-- Information given follows --
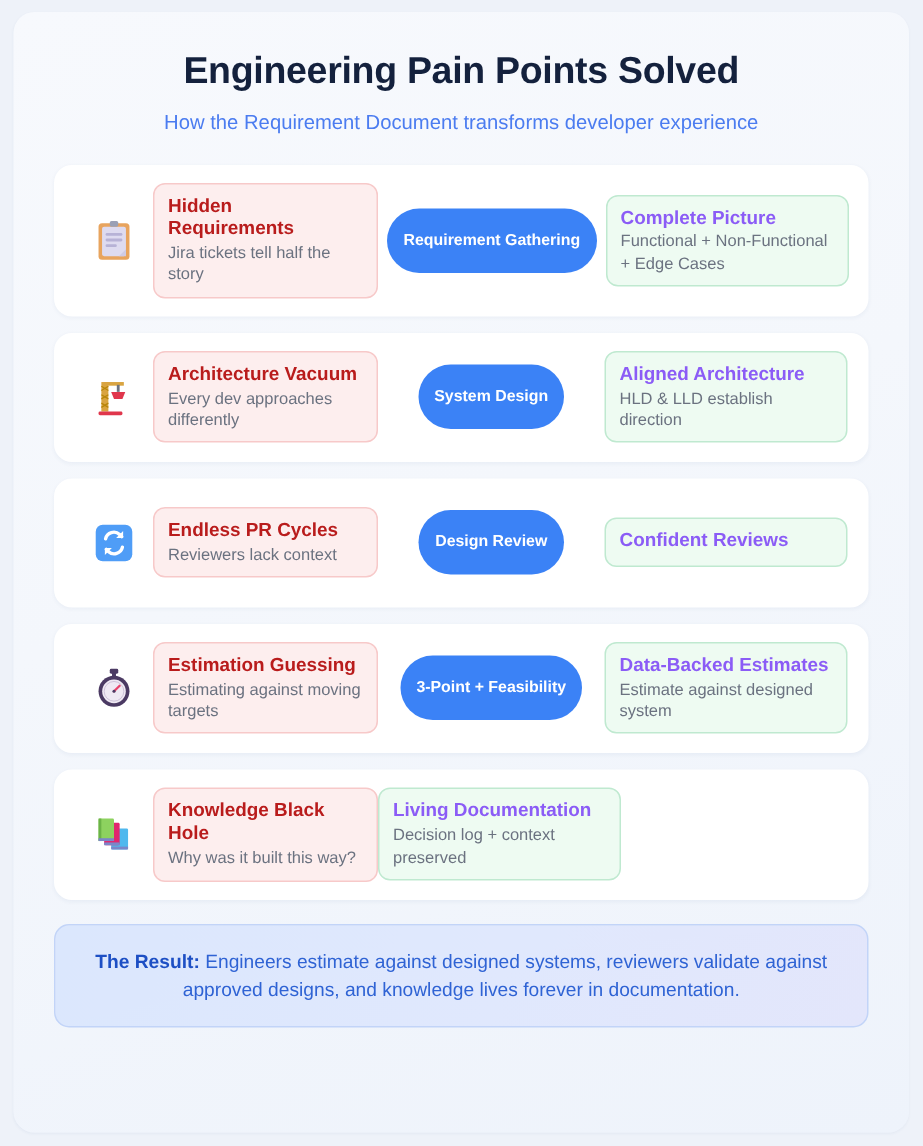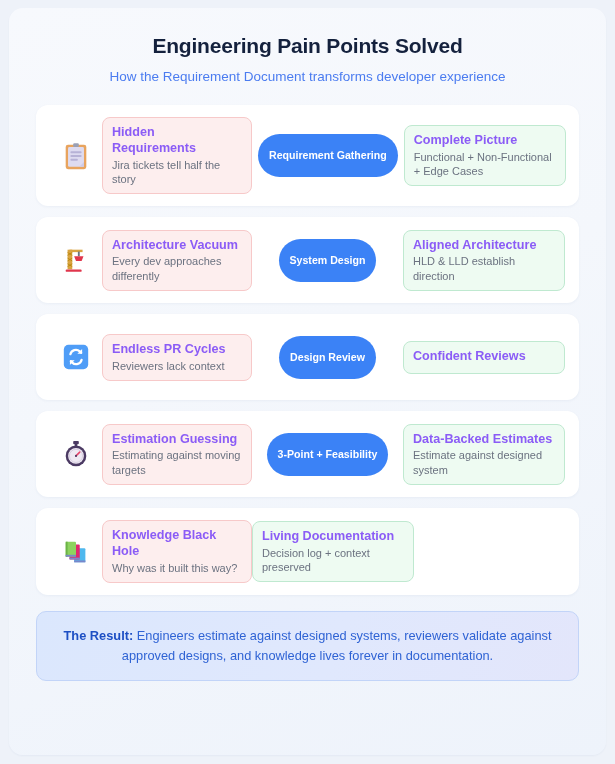--- a/index.html
+++ b/index.html
@@ -31,21 +31,21 @@
     padding: 26px 27px 20px 27px;
     box-shadow: 0 1px 2px rgba(40,70,130,0.05);
   }
 
   
   .header {
     text-align: center;
     margin-bottom: 20px;
   }
   .title {
-    font-size: 21px;
+    font-size: 25px;
     font-weight: bold;
     color: #14213d;
     letter-spacing: -0.2px;
     margin: 0 0 12px 0;
     line-height: 1.1;
   }
   .subtitle {
     font-size: 13.5px;
     color: #4b7cf0;
     margin: 0;
@@ -82,21 +82,21 @@
     flex: 0 0 150px;
     background: #fdeeee;
     border: 1px solid #f7c9c9;
     border-radius: 8px;
     padding: 7px 9px;
     box-sizing: border-box;
   }
   .problem-title {
     font-size: 12.6px;
     font-weight: bold;
-    color: #8b5cf6;
+    color: #b91c1c;
     line-height: 1.25;
     margin-bottom: 1px;
   }
   .problem-desc {
     font-size: 11px;
     color: #6b7280;
     line-height: 1.3;
   }
 
   .pill-cell {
-- Information given concluded --
• Activity:
What is needed is an exact copy of all the entries above, minus the pictures.

• Solved exercise:
--- a/index.html
+++ b/index.html
@@ -31,21 +31,21 @@
     padding: 26px 27px 20px 27px;
     box-shadow: 0 1px 2px rgba(40,70,130,0.05);
   }
 
   
   .header {
     text-align: center;
     margin-bottom: 20px;
   }
   .title {
-    font-size: 21px;
+    font-size: 25px;
     font-weight: bold;
     color: #14213d;
     letter-spacing: -0.2px;
     margin: 0 0 12px 0;
     line-height: 1.1;
   }
   .subtitle {
     font-size: 13.5px;
     color: #4b7cf0;
     margin: 0;
@@ -82,21 +82,21 @@
     flex: 0 0 150px;
     background: #fdeeee;
     border: 1px solid #f7c9c9;
     border-radius: 8px;
     padding: 7px 9px;
     box-sizing: border-box;
   }
   .problem-title {
     font-size: 12.6px;
     font-weight: bold;
-    color: #8b5cf6;
+    color: #b91c1c;
     line-height: 1.25;
     margin-bottom: 1px;
   }
   .problem-desc {
     font-size: 11px;
     color: #6b7280;
     line-height: 1.3;
   }
 
   .pill-cell {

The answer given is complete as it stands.